__WHAT YOU ARE ASKED TO DO__
Show me each line of the listing below where the word "order" appears.

__EXTRACTED MATERIAL__
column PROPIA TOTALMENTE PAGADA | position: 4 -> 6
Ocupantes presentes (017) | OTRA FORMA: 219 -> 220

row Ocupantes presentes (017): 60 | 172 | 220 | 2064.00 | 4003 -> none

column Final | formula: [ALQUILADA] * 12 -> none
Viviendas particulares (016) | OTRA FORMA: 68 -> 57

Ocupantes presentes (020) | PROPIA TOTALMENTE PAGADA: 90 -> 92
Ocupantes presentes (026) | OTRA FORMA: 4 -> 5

--

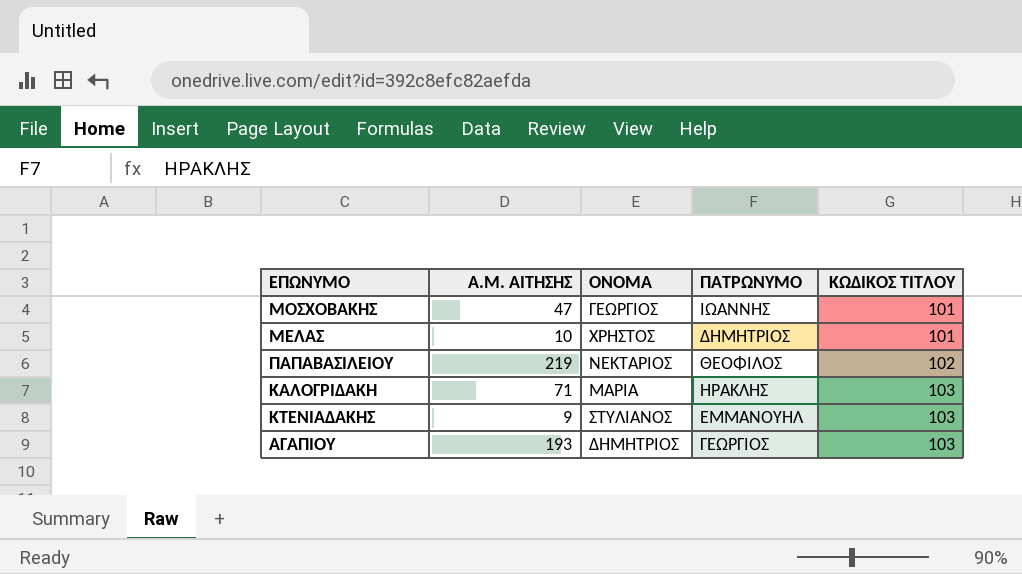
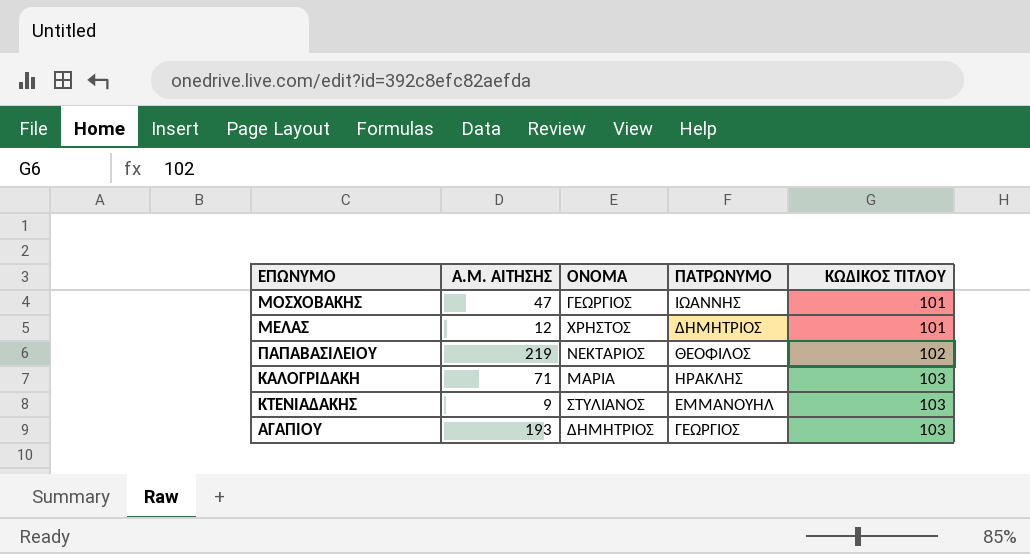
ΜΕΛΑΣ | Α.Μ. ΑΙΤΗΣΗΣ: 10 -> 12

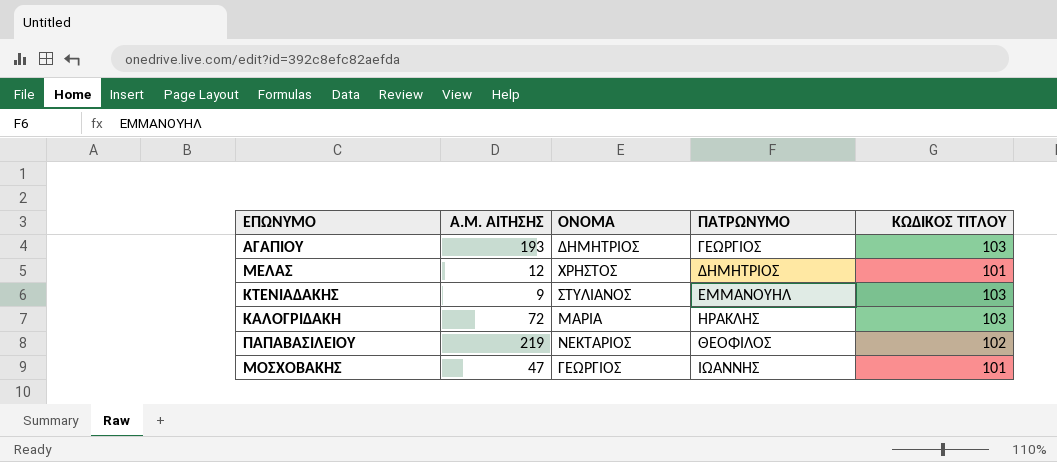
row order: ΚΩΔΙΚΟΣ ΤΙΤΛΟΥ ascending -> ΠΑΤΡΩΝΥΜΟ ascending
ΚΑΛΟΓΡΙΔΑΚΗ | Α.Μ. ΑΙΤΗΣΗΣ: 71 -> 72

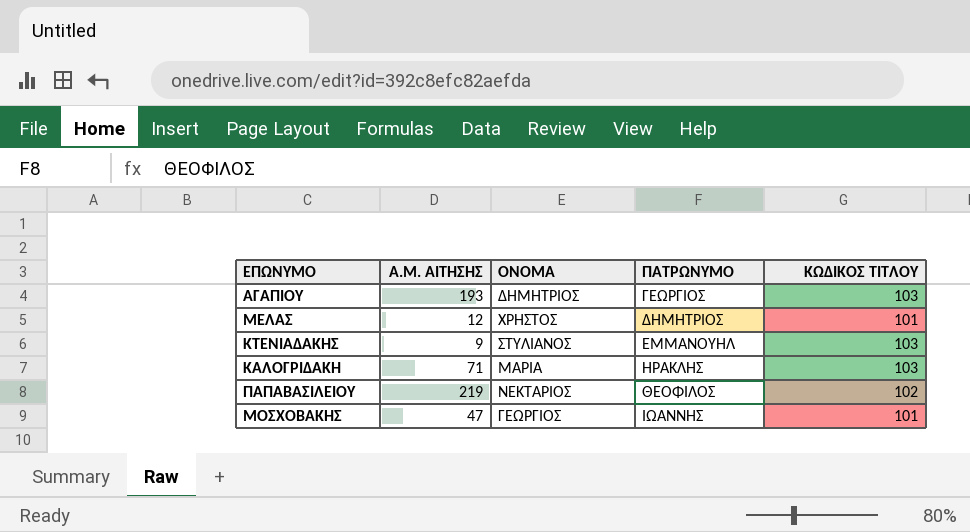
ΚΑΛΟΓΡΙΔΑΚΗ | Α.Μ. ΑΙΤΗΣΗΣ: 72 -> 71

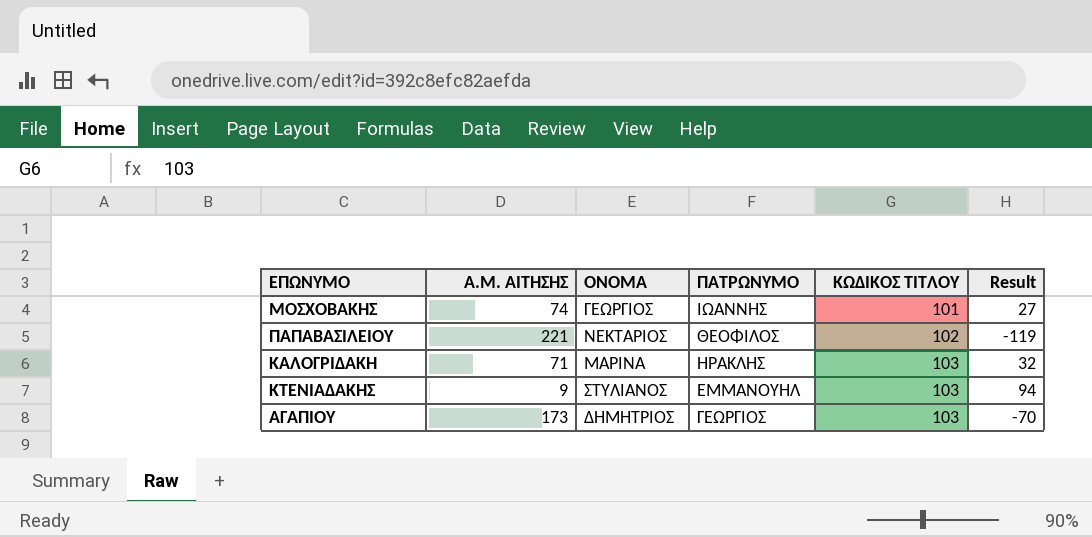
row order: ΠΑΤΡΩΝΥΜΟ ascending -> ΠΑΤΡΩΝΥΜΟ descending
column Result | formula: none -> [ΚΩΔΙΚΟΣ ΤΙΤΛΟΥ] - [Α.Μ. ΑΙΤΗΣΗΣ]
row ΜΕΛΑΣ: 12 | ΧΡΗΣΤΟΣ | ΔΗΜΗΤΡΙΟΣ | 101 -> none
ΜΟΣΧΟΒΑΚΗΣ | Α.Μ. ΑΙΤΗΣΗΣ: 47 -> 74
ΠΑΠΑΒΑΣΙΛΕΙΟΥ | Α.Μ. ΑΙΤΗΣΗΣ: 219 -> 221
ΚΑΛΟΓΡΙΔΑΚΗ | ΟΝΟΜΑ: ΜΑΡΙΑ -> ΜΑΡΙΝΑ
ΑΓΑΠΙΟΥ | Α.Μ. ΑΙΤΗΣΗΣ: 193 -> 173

__EXERCISE RESPONSE__
row order: ΚΩΔΙΚΟΣ ΤΙΤΛΟΥ ascending -> ΠΑΤΡΩΝΥΜΟ ascending
row order: ΠΑΤΡΩΝΥΜΟ ascending -> ΠΑΤΡΩΝΥΜΟ descending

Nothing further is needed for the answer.